May 25, 2008

Absolut Inspiration

It's just strange the amount of things that you learn over a weekend. Mind-blowing things that would change you for the rest of your life. We might all come across a number of people in our life, some just come and go, some stay for a little longer and some stay with you for the rest of your life. Along with these people come a lot of other things. Some that you choose to take, to keep and some that is going to be with you for the rest of your life.

The main idea is to just let these people teach you along the way. Every little they know and everything they know. Since knowledge or Gyanam is the only thing that has the power to let you understand life the way it is supposed to be experienced.

My life has been witness to a lot of change in the many years (few?) that i have been in this world. Changes that has made me who i am today and the changes that is going to make me who I would be in the years to come. It is important for me to understand that who I am and who am going to be is all superficial and is subject to change. If I want to and If i let it be. Let it change me. For the good of me. FOr the good of people close to me and for the good of this world.
Every person born in this world is here for a purpose. karma. To fulfill what he was supposed to do in his previous birth that he had failed to, or maybe the karma that he has generated thinking about and doing things that maybe he was not supposed to. But that is not what am trying to get into at this point of time.

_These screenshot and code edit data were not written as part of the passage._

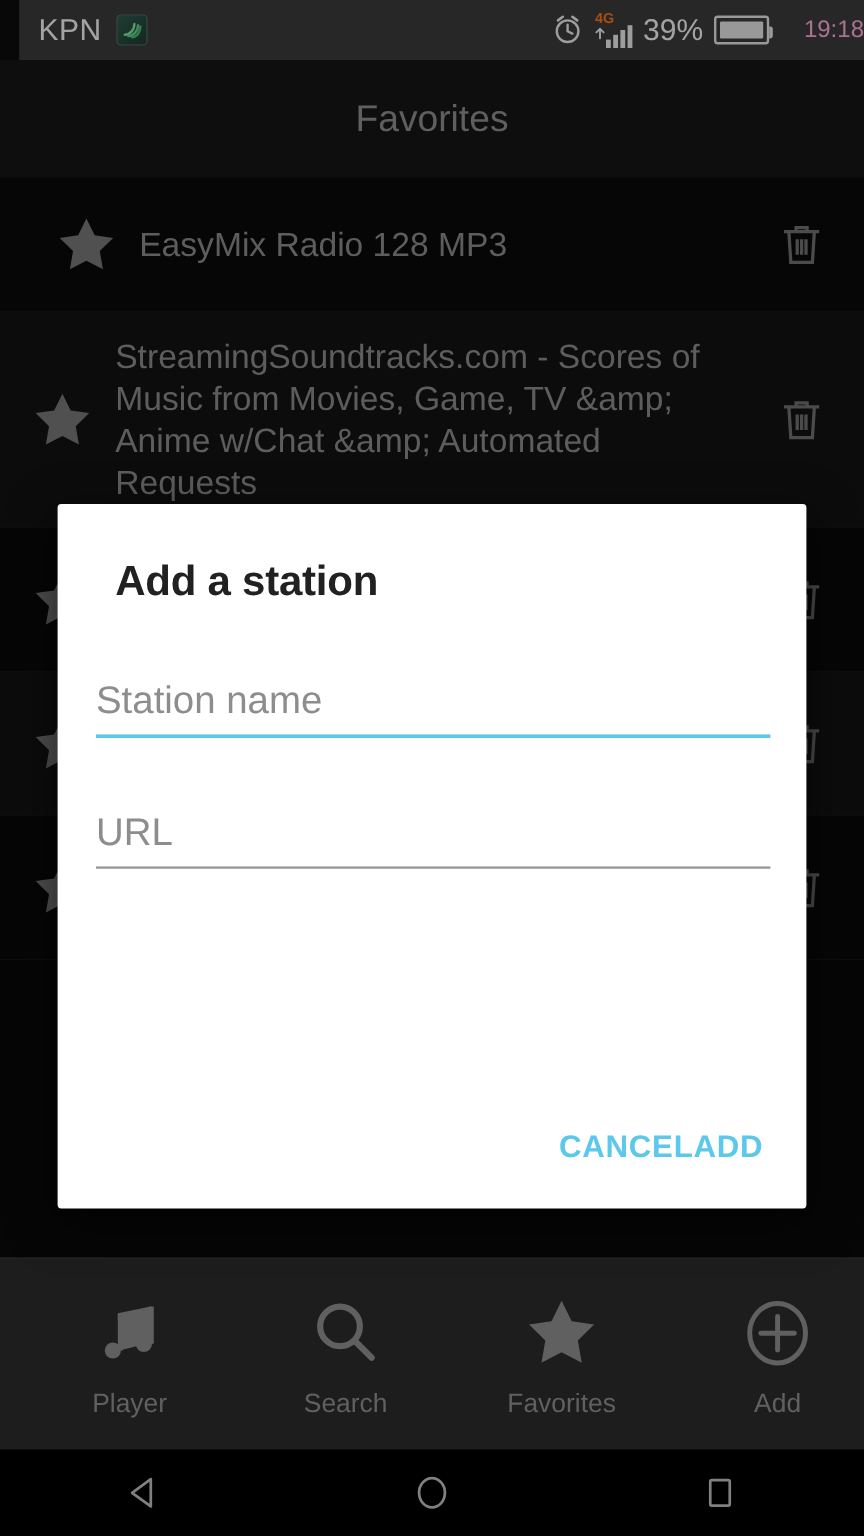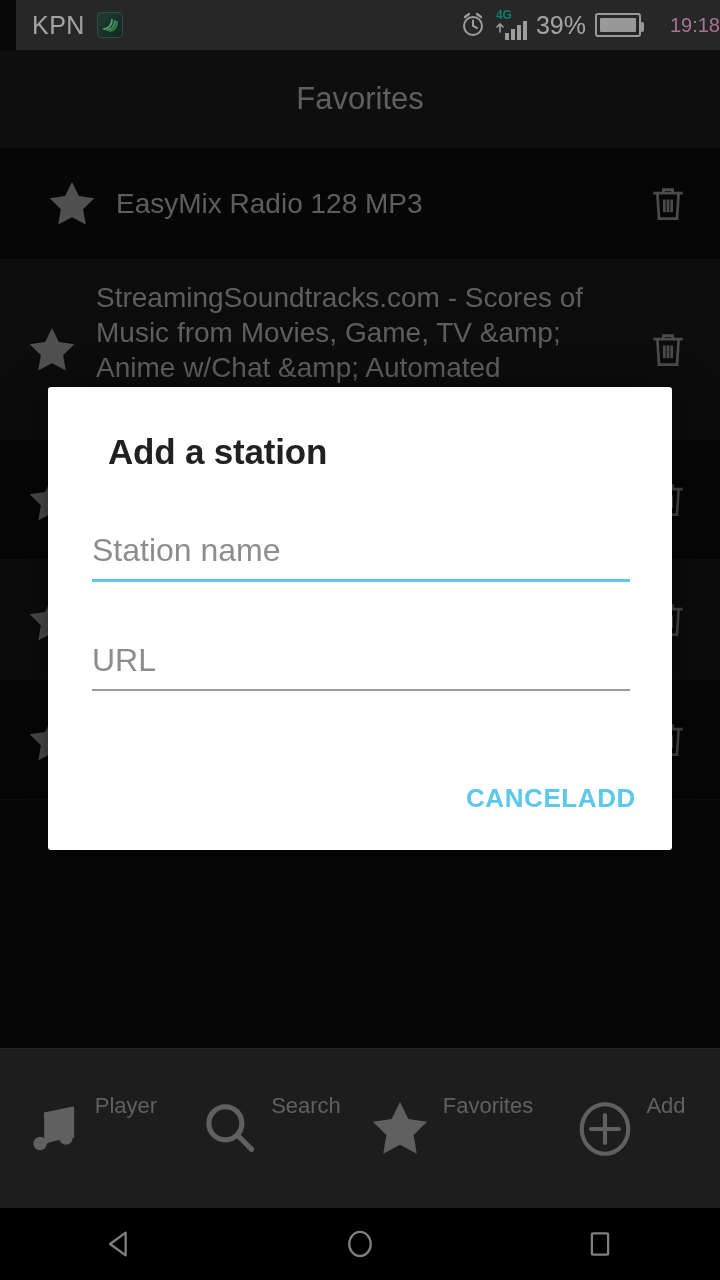--- a/index.html
+++ b/index.html
@@ -28,7 +28,7 @@
   #status-right { margin-left:auto; display:flex; align-items:center; gap:9px; }
   .sb-icon { display:flex; align-items:center; }
   #sig-wrap { position:relative; display:flex; align-items:flex-end; height:30px; }
-  #net-label { position:absolute; top:-1px; left:0px; font-size:12px; font-weight:bold; color:#14b8a6; line-height:1; }
+  #net-label { position:absolute; top:-1px; left:0px; font-size:12px; font-weight:bold; color:#f97316; line-height:1; }
   #bars { display:flex; align-items:flex-end; gap:2px; height:20px; margin-top:10px; margin-left:9px; }
   #bars i { display:block; width:4px; background:#e8e8e8; }
   #bars i:nth-child(1){ height:7px; }

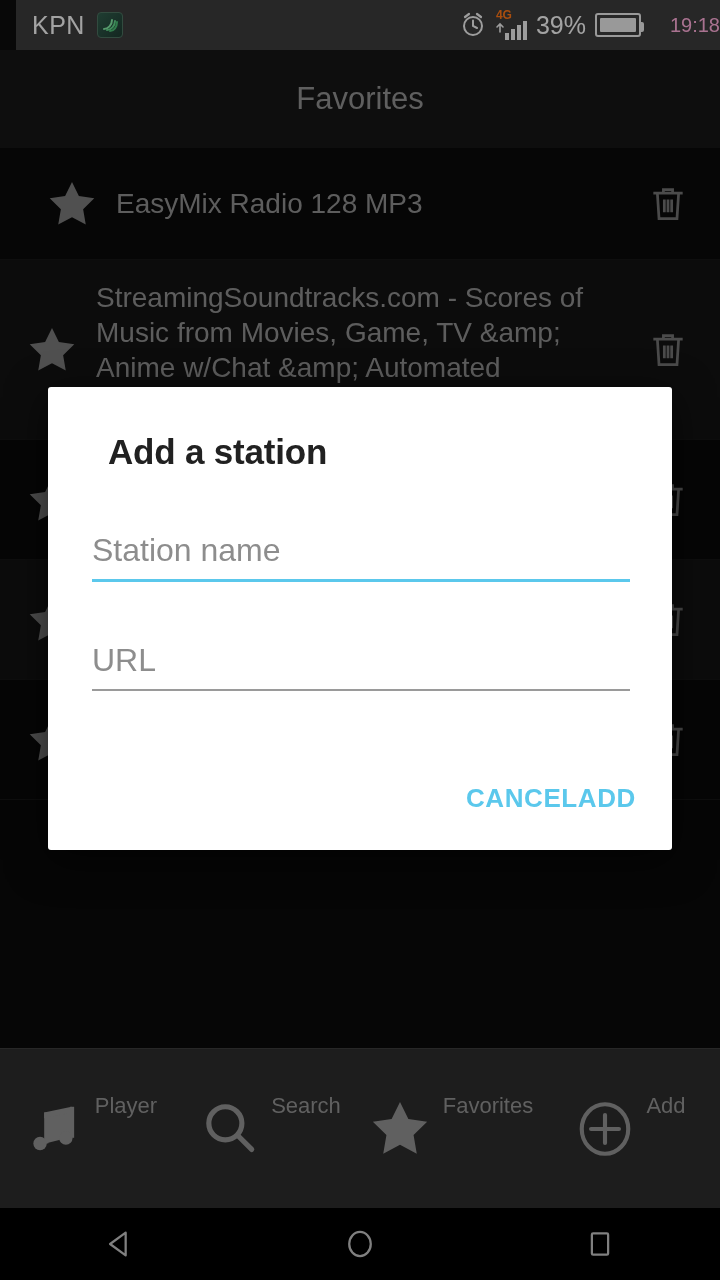--- a/index.html
+++ b/index.html
@@ -80,10 +80,10 @@
   
   #scrim { position:absolute; inset:0; background:rgba(0,0,0,0.32); }
   #dialog {
-    position:absolute; left:48px; top:387px; width:624px; height:463px;
+    position:absolute; left:48px; top:420px; width:624px; height:587px;
     background:#fff; border-radius:3px;
     box-shadow:0 10px 40px rgba(0,0,0,.6);
-    padding:0 42px;
+    padding:0 30px;
   }
   #dlg-title { font-size:35px; font-weight:bold; color:#212121; padding-top:45px; padding-left:18px; letter-spacing:-.2px; }
   .field { position:relative; margin-left:2px; margin-right:0px; }

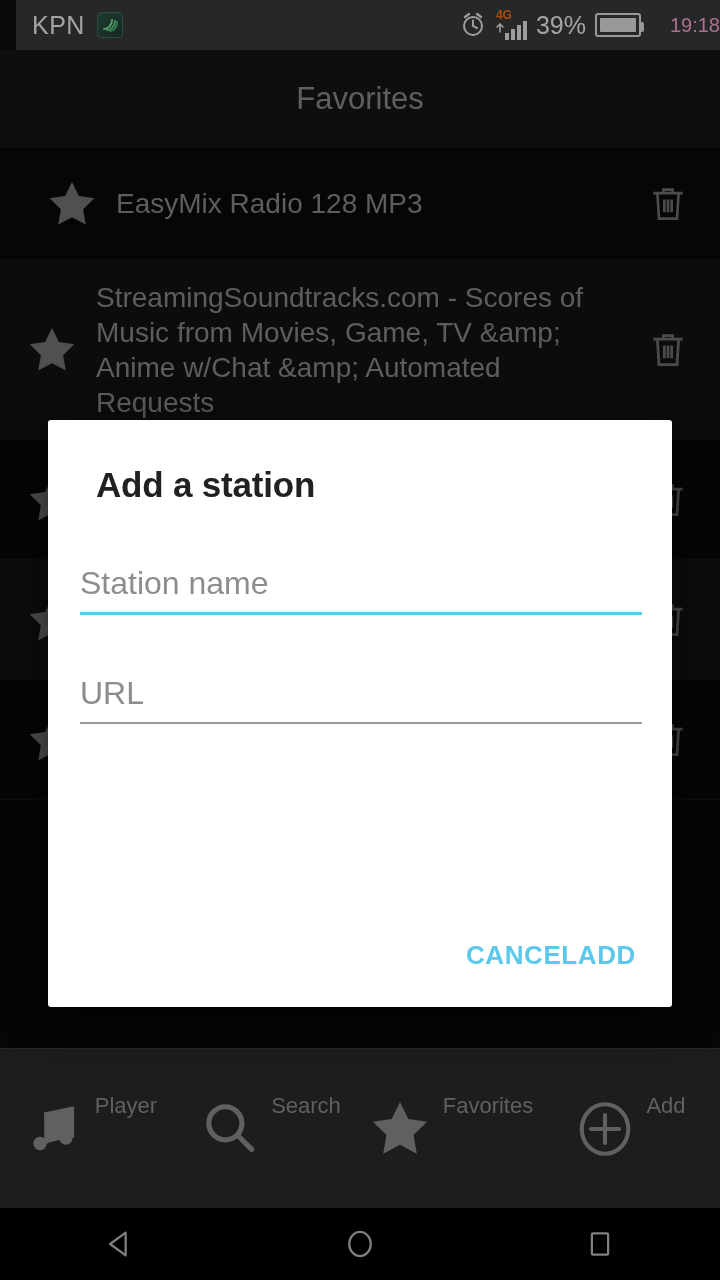--- a/index.html
+++ b/index.html
@@ -66,7 +66,7 @@
     background:#2b2b2b; border-top:1px solid #3a3a3a;
     display:flex; align-items:center;
   }
-  .tab { flex:1 1 0; display:flex; flex-direction:row; justify-content:center; gap:10px; }
+  .tab { flex:1 1 0; display:flex; flex-direction:column; align-items:center; justify-content:center; gap:10px;padding-left:36px; }
   .tab .ticon { height:72px; display:flex; align-items:center; justify-content:center; }
   .tab .tlabel { font-size:22px; color:#8e8e8e; }
 

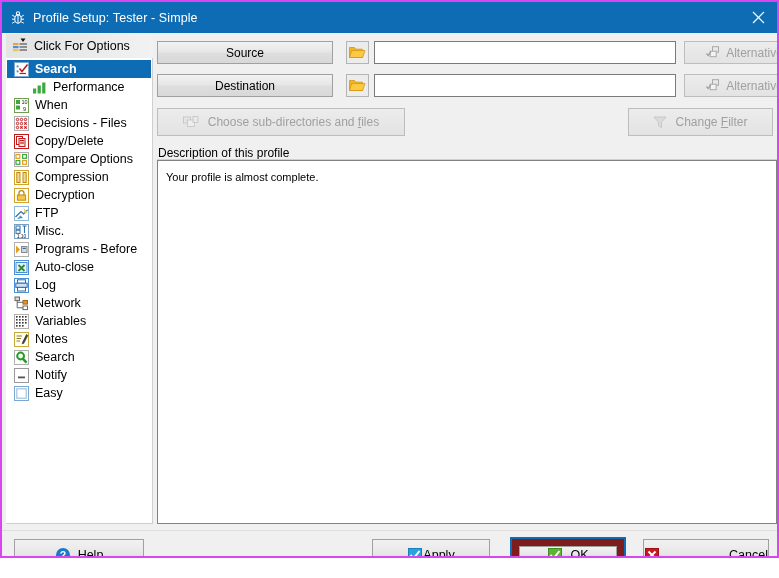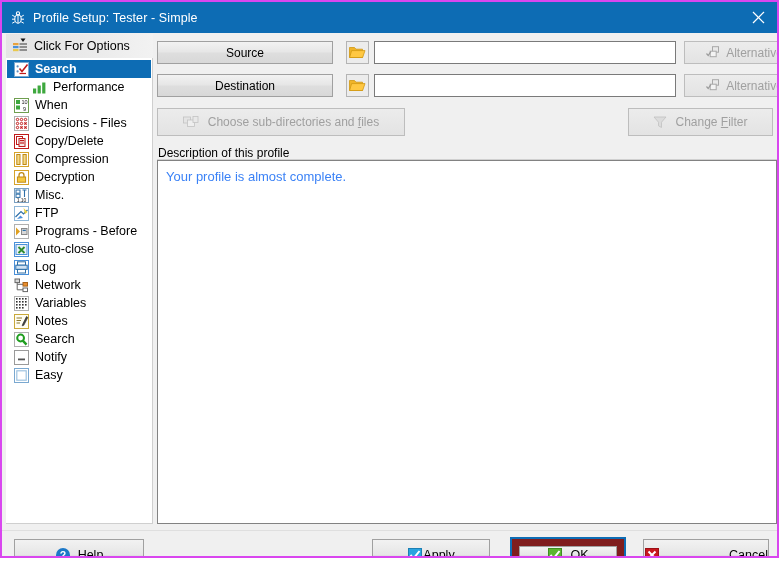--- a/index.html
+++ b/index.html
@@ -306,6 +306,18 @@
         <div class="side-item">
           <span class="si-icon">
             <svg width="15" height="15" viewBox="0 0 15 15">
+              <rect x="0.5" y="0.5" width="14" height="14" fill="#fff" stroke="#b0b0b0"></rect>
+              <rect x="2" y="2.5" width="3.8" height="3.8" fill="none" stroke="#e0a020" stroke-width="1.2"></rect>
+              <rect x="8.6" y="2.5" width="3.8" height="3.8" fill="none" stroke="#3ea83e" stroke-width="1.2"></rect>
+              <rect x="2" y="8.5" width="3.8" height="3.8" fill="none" stroke="#3ea83e" stroke-width="1.2"></rect>
+              <rect x="8.6" y="8.5" width="3.8" height="3.8" fill="none" stroke="#e0a020" stroke-width="1.2"></rect>
+            </svg>
+          </span>
+          <span class="si-label">Compare Options</span>
+        </div>
+        <div class="side-item">
+          <span class="si-icon">
+            <svg width="15" height="15" viewBox="0 0 15 15">
               <rect x="0.5" y="0.5" width="14" height="14" fill="#fff" stroke="#d6a32a"></rect>
               <rect x="2.8" y="2.5" width="3.2" height="10" fill="#f3d98a" stroke="#c08a14"></rect>
               <rect x="9" y="2.5" width="3.2" height="10" fill="#f3d98a" stroke="#c08a14"></rect>

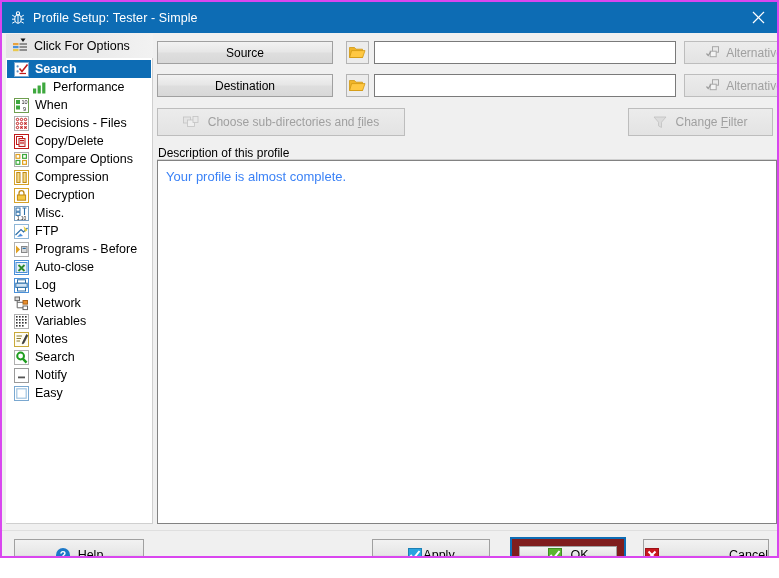--- a/index.html
+++ b/index.html
@@ -151,7 +151,7 @@
     overflow: hidden;
   }
   #desc-panel p {
-    margin: 0; font-size: 13px; color: #3b82f6; line-height: 16px;
+    margin: 0; font-size: 11px; color: #000000; line-height: 16px;
   }
   #desc-panel p.spacer { height: 16px; }
 

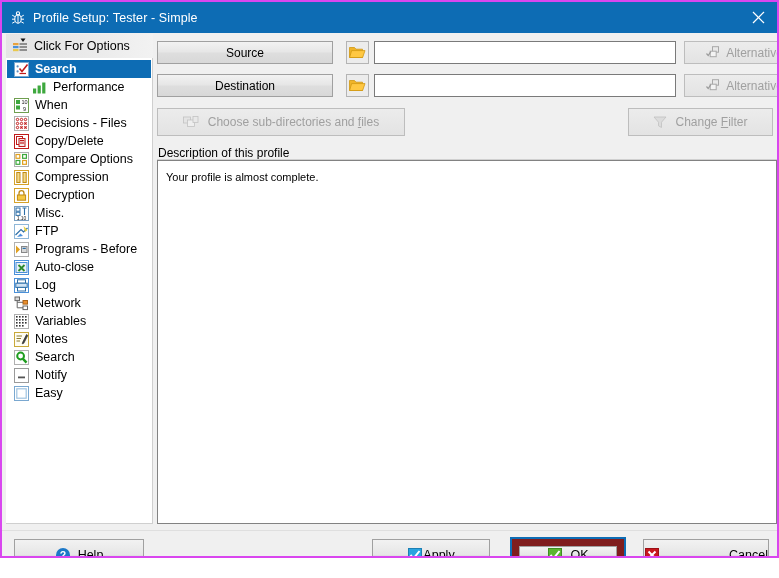--- a/index.html
+++ b/index.html
@@ -338,6 +338,17 @@
         <div class="side-item">
           <span class="si-icon">
             <svg width="15" height="15" viewBox="0 0 15 15">
+              <rect x="0.5" y="0.5" width="14" height="14" fill="#fff" stroke="#8fb7d8"></rect>
+              <path d="M1.5 11 L7 5.5 L9.5 8 L13.5 4" fill="none" stroke="#2d6fa8" stroke-width="1.2"></path>
+              <path d="M3 13 L6.5 9.5 L9 12 Z" fill="#4a90d9"></path>
+              <path d="M9.5 2 L13.5 6 L11 8 Z" fill="#e8d040"></path>
+            </svg>
+          </span>
+          <span class="si-label">FTP</span>
+        </div>
+        <div class="side-item">
+          <span class="si-icon">
+            <svg width="15" height="15" viewBox="0 0 15 15">
               <rect x="0.5" y="0.5" width="14" height="14" fill="#fff" stroke="#7a9fc0"></rect>
               <rect x="2" y="2" width="4" height="3.2" fill="none" stroke="#2d6fa8"></rect>
               <rect x="2" y="6.2" width="4" height="3.2" fill="none" stroke="#2d6fa8"></rect>
@@ -346,17 +357,6 @@
             </svg>
           </span>
           <span class="si-label">Misc.</span>
-        </div>
-        <div class="side-item">
-          <span class="si-icon">
-            <svg width="15" height="15" viewBox="0 0 15 15">
-              <rect x="0.5" y="0.5" width="14" height="14" fill="#fff" stroke="#8fb7d8"></rect>
-              <path d="M1.5 11 L7 5.5 L9.5 8 L13.5 4" fill="none" stroke="#2d6fa8" stroke-width="1.2"></path>
-              <path d="M3 13 L6.5 9.5 L9 12 Z" fill="#4a90d9"></path>
-              <path d="M9.5 2 L13.5 6 L11 8 Z" fill="#e8d040"></path>
-            </svg>
-          </span>
-          <span class="si-label">FTP</span>
         </div>
         <div class="side-item">
           <span class="si-icon">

I have been having a lot of questions in my mind lately and the answers am sure would change the way I look at life and the way I look at people. I was not confused. I was not disappointed and I was not really searching hard enough. But somewhere deep down I needed those answers to only help me get to the next level.

This weekend has got me closer (if not complete) to those answers. It has been given to me. Most of it in codes that needs to be decoded by me. By my actions. It's come at a time when I needed it the most. Am extremely thankful to that special person for helping me get those answers. I have made a promise to myself that my actions from now on would surely decode those many important answers that was tranferred. At times all it took for me to understand was just a look in the eye, a pat on the shoulder and a smile. And at times it took a few stories, a few detailed explanations. But the essence has sunk in. Slowly its making me feel rejuvinated.

The recent past has been a little turbulent. At the work front, at the financial front and at the family front. But it has also made me understand that there is no point in being bogged down by all these things and the life has to go on. Infact one has to be compassionate about all these things, but there are things that are more important than all these .

My purpose in this life is to co-exist with all the worldly matters and a lot of things beyond. I have set out on this unbelivable journey and I have the light guiding me. I have the supreme force leading me on.

Like someone once told me " I drove for miles and miles and wound up at your door. I've had you so many times but somehow I want more.." Yes, I do want more!!!